··· EXCERPTED RECORDS
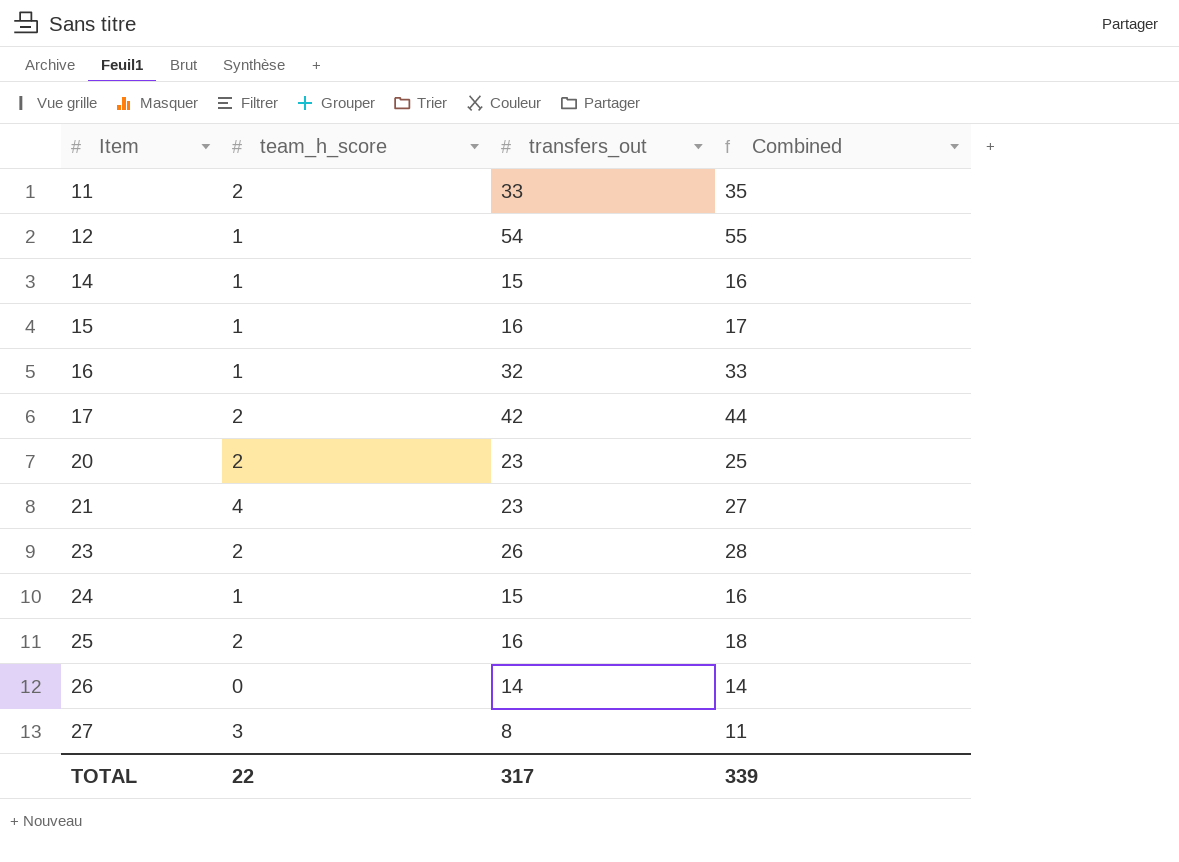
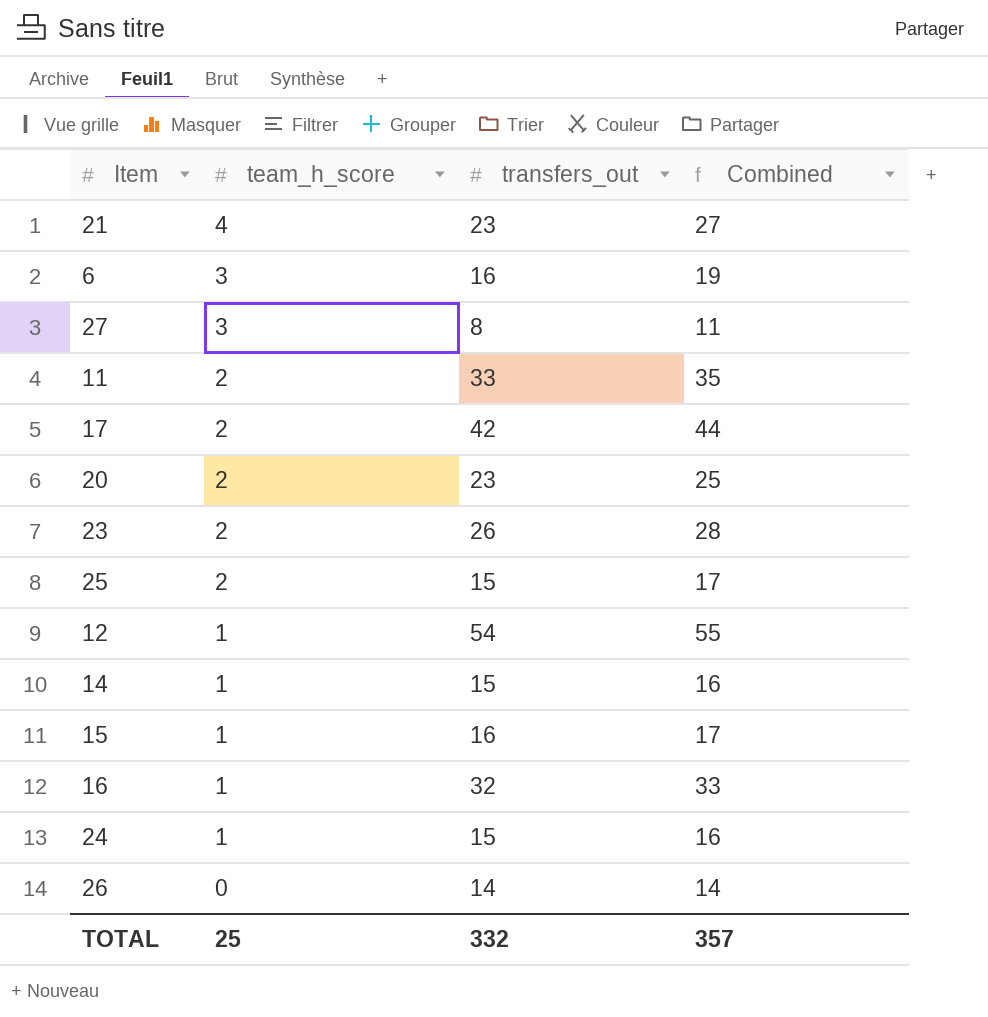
row order: Item ascending -> team_h_score descending
row 6: none -> 3 | 16 | 19
25 | transfers_out: 16 -> 15
25 | Combined: 18 -> 17
TOTAL | team_h_score: 22 -> 25
TOTAL | transfers_out: 317 -> 332
TOTAL | Combined: 339 -> 357

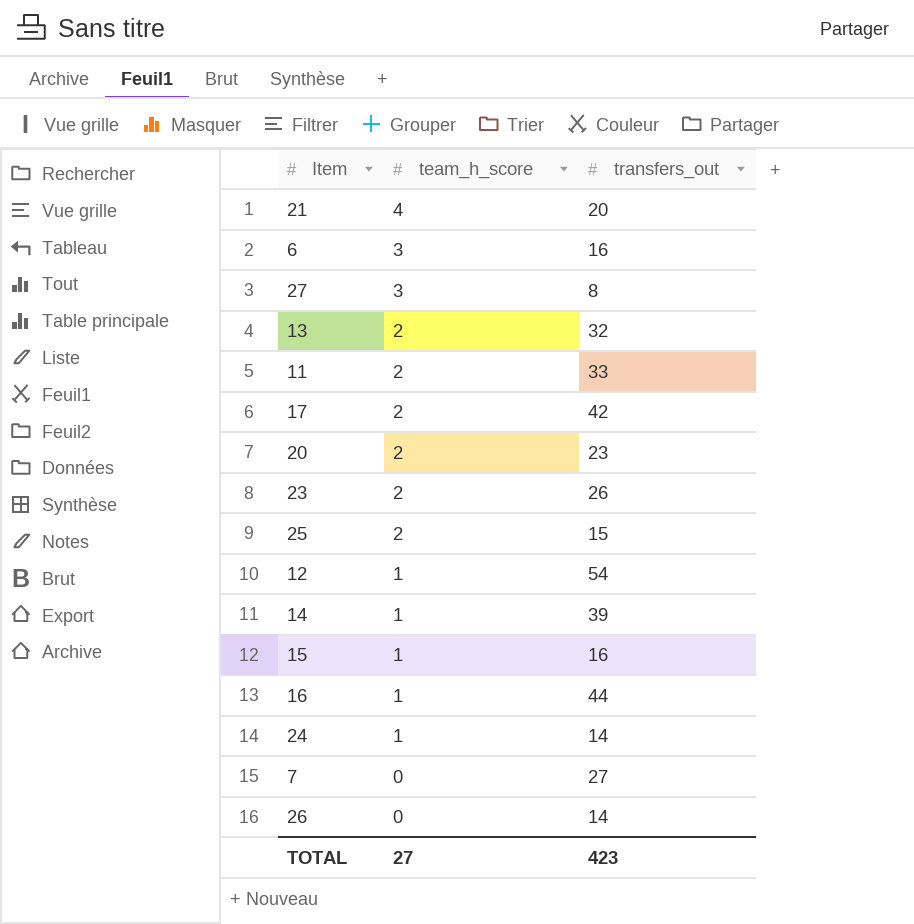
column Combined | formula: [team_h_score] + [transfers_out] -> none
21 | transfers_out: 23 -> 20
row 13: none -> 2 | 32
14 | transfers_out: 15 -> 39
16 | transfers_out: 32 -> 44
24 | transfers_out: 15 -> 14
row 7: none -> 0 | 27
TOTAL | team_h_score: 25 -> 27
TOTAL | transfers_out: 332 -> 423

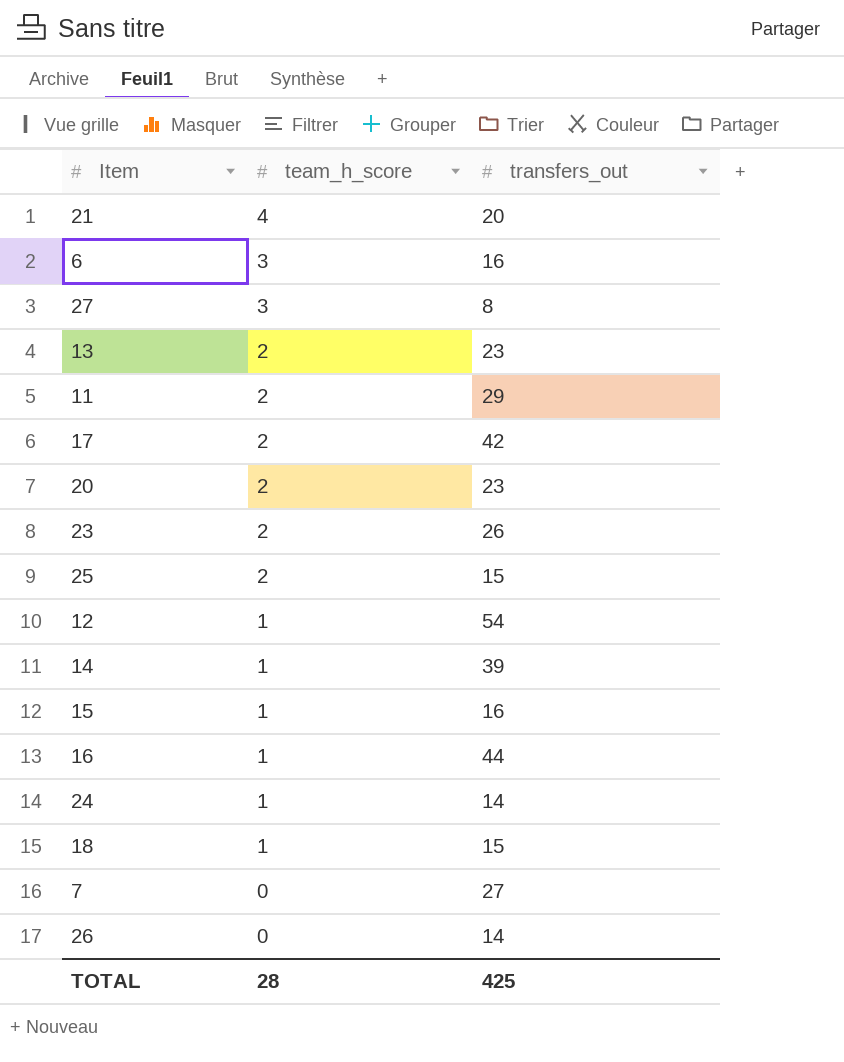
13 | transfers_out: 32 -> 23
11 | transfers_out: 33 -> 29
row 18: none -> 1 | 15
TOTAL | team_h_score: 27 -> 28
TOTAL | transfers_out: 423 -> 425

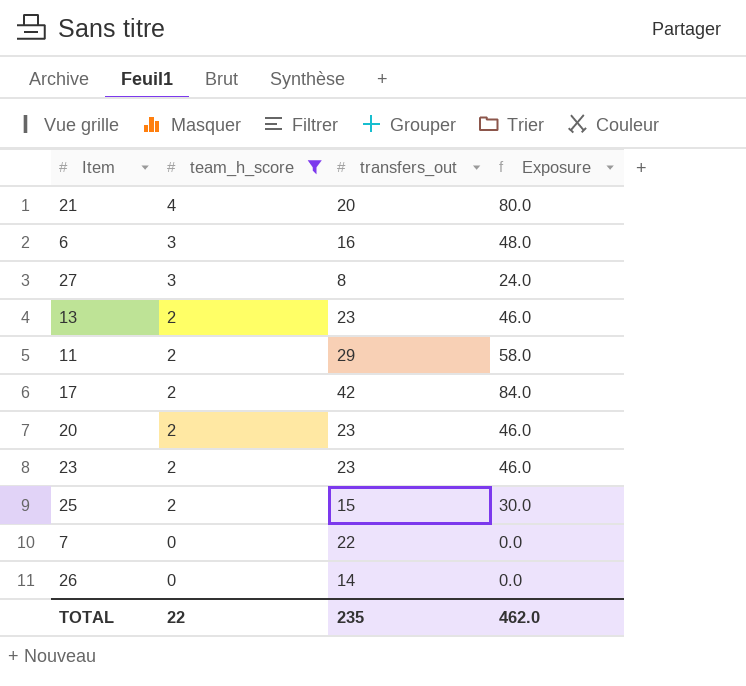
filter: none -> team_h_score != 1
column Exposure | formula: none -> [team_h_score] * [transfers_out]
23 | transfers_out: 26 -> 23
7 | transfers_out: 27 -> 22
TOTAL | team_h_score: 28 -> 22
TOTAL | transfers_out: 425 -> 235

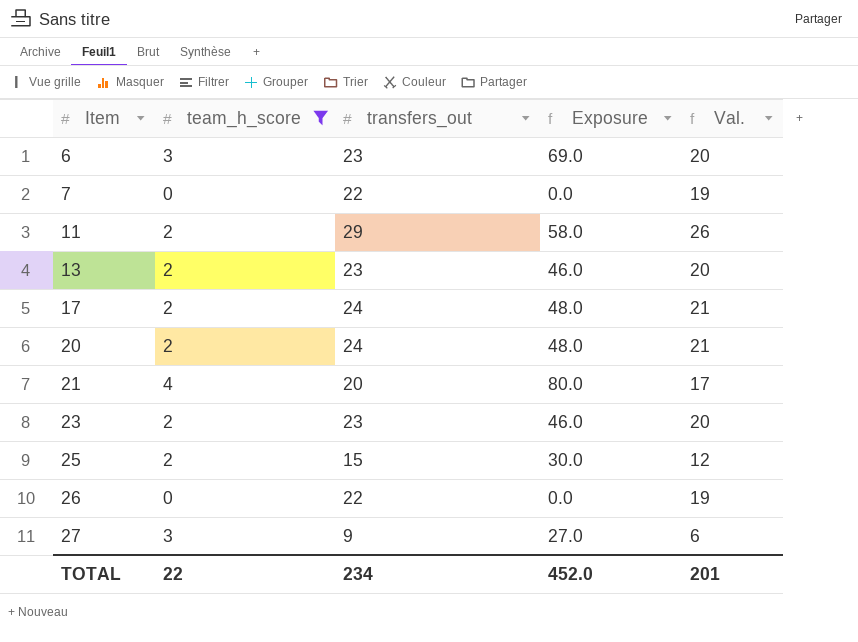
row order: team_h_score descending -> Item ascending
column Val. | formula: none -> [transfers_out] - 3
6 | transfers_out: 16 -> 23
6 | Exposure: 48.0 -> 69.0
17 | transfers_out: 42 -> 24
17 | Exposure: 84.0 -> 48.0
20 | transfers_out: 23 -> 24
20 | Exposure: 46.0 -> 48.0
26 | transfers_out: 14 -> 22
27 | transfers_out: 8 -> 9
27 | Exposure: 24.0 -> 27.0
TOTAL | transfers_out: 235 -> 234
TOTAL | Exposure: 462.0 -> 452.0

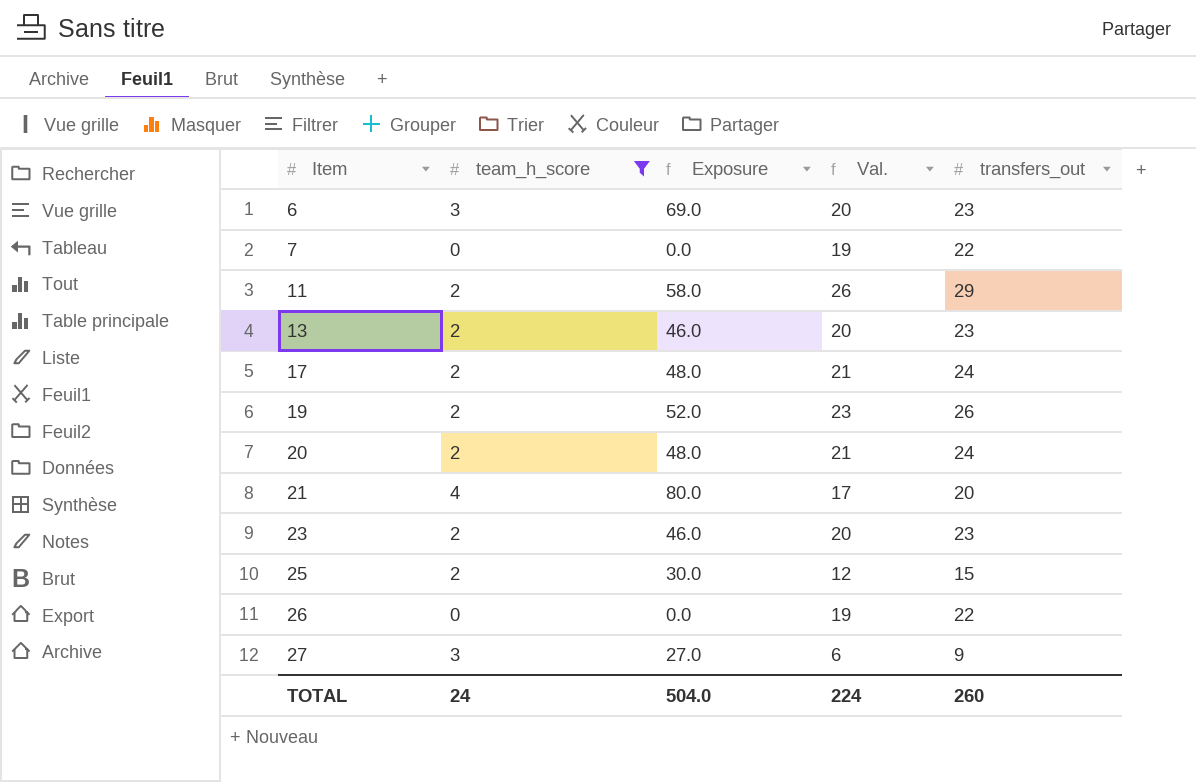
column transfers_out | position: 3 -> 5
row 19: none -> 2 | 52.0 | 23 | 26
TOTAL | team_h_score: 22 -> 24
TOTAL | Exposure: 452.0 -> 504.0
TOTAL | Val.: 201 -> 224
TOTAL | transfers_out: 234 -> 260

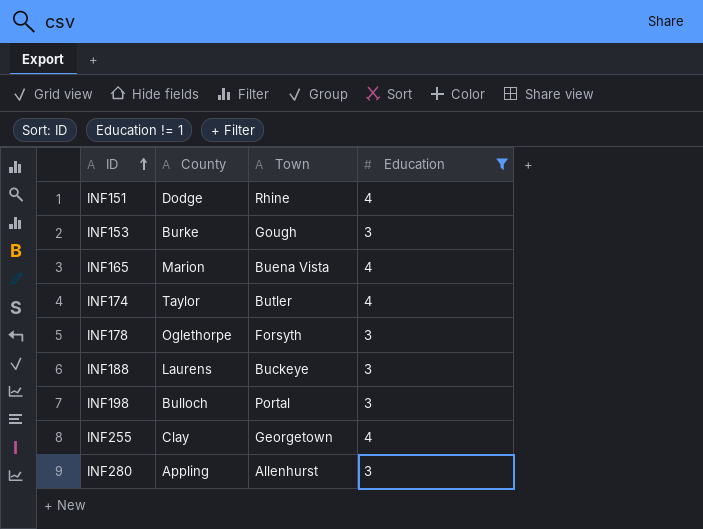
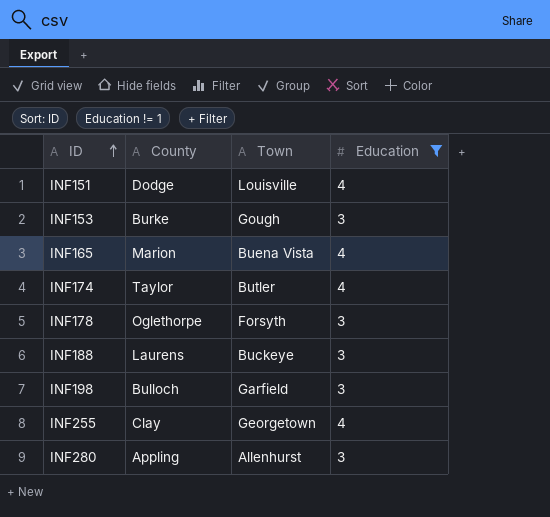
INF151 | Town: Rhine -> Louisville
INF198 | Town: Portal -> Garfield

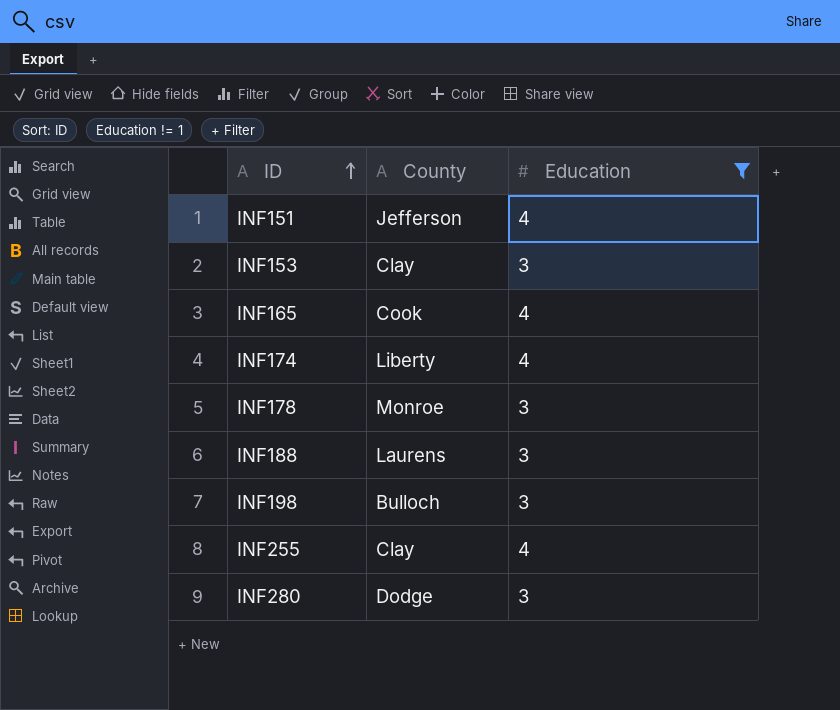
column Town | position: 3 -> none
INF151 | County: Dodge -> Jefferson
INF153 | County: Burke -> Clay
INF165 | County: Marion -> Cook
INF174 | County: Taylor -> Liberty
INF178 | County: Oglethorpe -> Monroe
INF280 | County: Appling -> Dodge

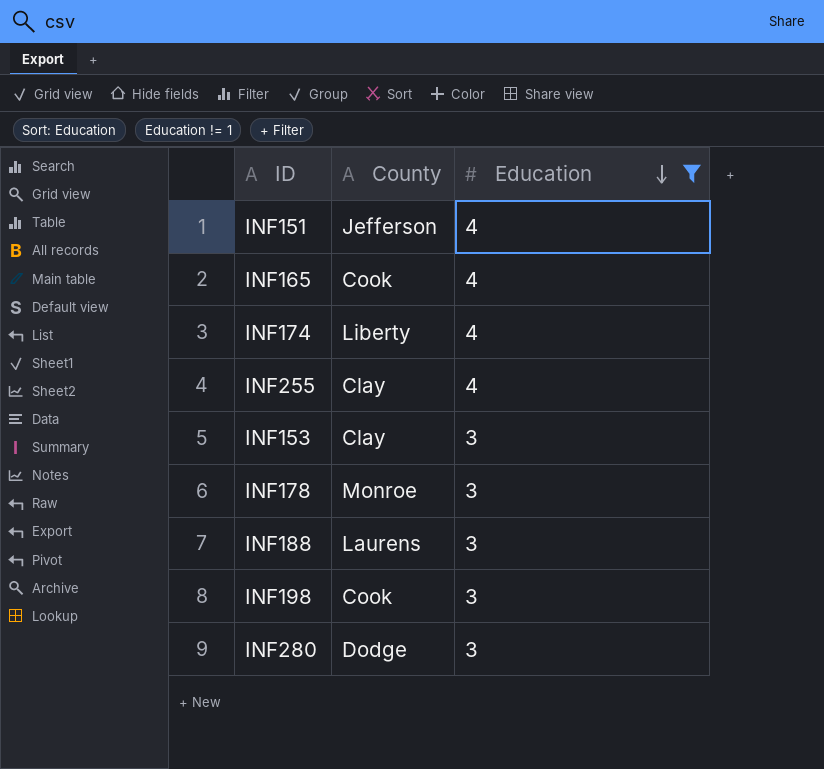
row order: ID ascending -> Education descending
INF198 | County: Bulloch -> Cook

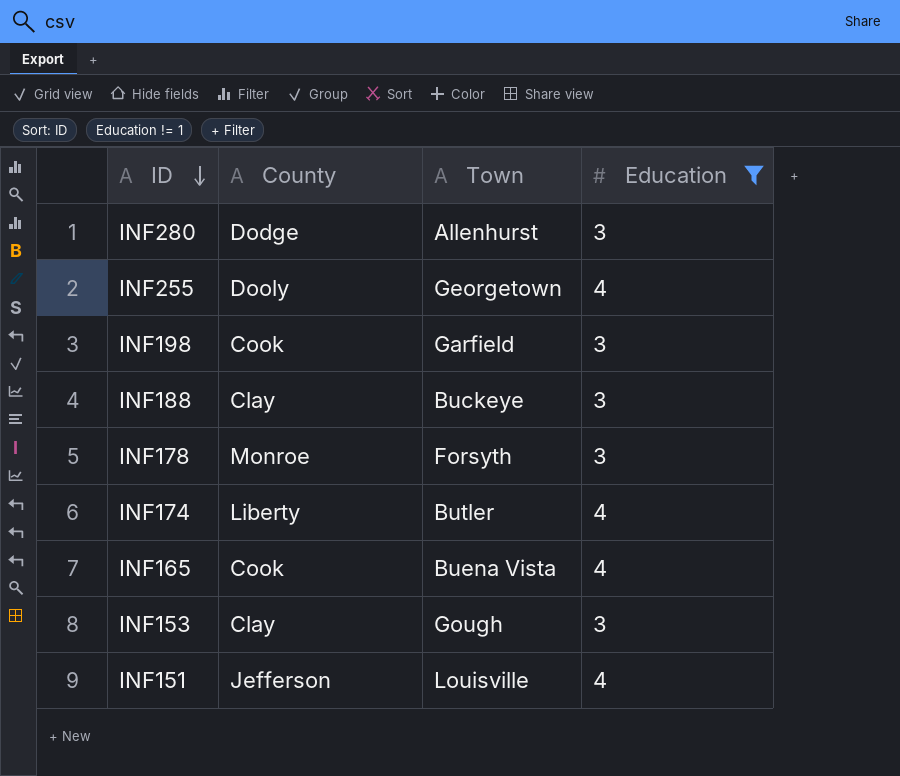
row order: Education descending -> ID descending
column Town | position: none -> 3
INF255 | County: Clay -> Dooly
INF188 | County: Laurens -> Clay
······
ACTIVITY: The copy must reproduce the listing above verbatim and contain no pictures.

YOUR RESPONSE:
row order: Item ascending -> team_h_score descending
row 6: none -> 3 | 16 | 19
25 | transfers_out: 16 -> 15
25 | Combined: 18 -> 17
TOTAL | team_h_score: 22 -> 25
TOTAL | transfers_out: 317 -> 332
TOTAL | Combined: 339 -> 357

column Combined | formula: [team_h_score] + [transfers_out] -> none
21 | transfers_out: 23 -> 20
row 13: none -> 2 | 32
14 | transfers_out: 15 -> 39
16 | transfers_out: 32 -> 44
24 | transfers_out: 15 -> 14
row 7: none -> 0 | 27
TOTAL | team_h_score: 25 -> 27
TOTAL | transfers_out: 332 -> 423

13 | transfers_out: 32 -> 23
11 | transfers_out: 33 -> 29
row 18: none -> 1 | 15
TOTAL | team_h_score: 27 -> 28
TOTAL | transfers_out: 423 -> 425

filter: none -> team_h_score != 1
column Exposure | formula: none -> [team_h_score] * [transfers_out]
23 | transfers_out: 26 -> 23
7 | transfers_out: 27 -> 22
TOTAL | team_h_score: 28 -> 22
TOTAL | transfers_out: 425 -> 235

row order: team_h_score descending -> Item ascending
column Val. | formula: none -> [transfers_out] - 3
6 | transfers_out: 16 -> 23
6 | Exposure: 48.0 -> 69.0
17 | transfers_out: 42 -> 24
17 | Exposure: 84.0 -> 48.0
20 | transfers_out: 23 -> 24
20 | Exposure: 46.0 -> 48.0
26 | transfers_out: 14 -> 22
27 | transfers_out: 8 -> 9
27 | Exposure: 24.0 -> 27.0
TOTAL | transfers_out: 235 -> 234
TOTAL | Exposure: 462.0 -> 452.0

column transfers_out | position: 3 -> 5
row 19: none -> 2 | 52.0 | 23 | 26
TOTAL | team_h_score: 22 -> 24
TOTAL | Exposure: 452.0 -> 504.0
TOTAL | Val.: 201 -> 224
TOTAL | transfers_out: 234 -> 260

INF151 | Town: Rhine -> Louisville
INF198 | Town: Portal -> Garfield

column Town | position: 3 -> none
INF151 | County: Dodge -> Jefferson
INF153 | County: Burke -> Clay
INF165 | County: Marion -> Cook
INF174 | County: Taylor -> Liberty
INF178 | County: Oglethorpe -> Monroe
INF280 | County: Appling -> Dodge

row order: ID ascending -> Education descending
INF198 | County: Bulloch -> Cook

row order: Education descending -> ID descending
column Town | position: none -> 3
INF255 | County: Clay -> Dooly
INF188 | County: Laurens -> Clay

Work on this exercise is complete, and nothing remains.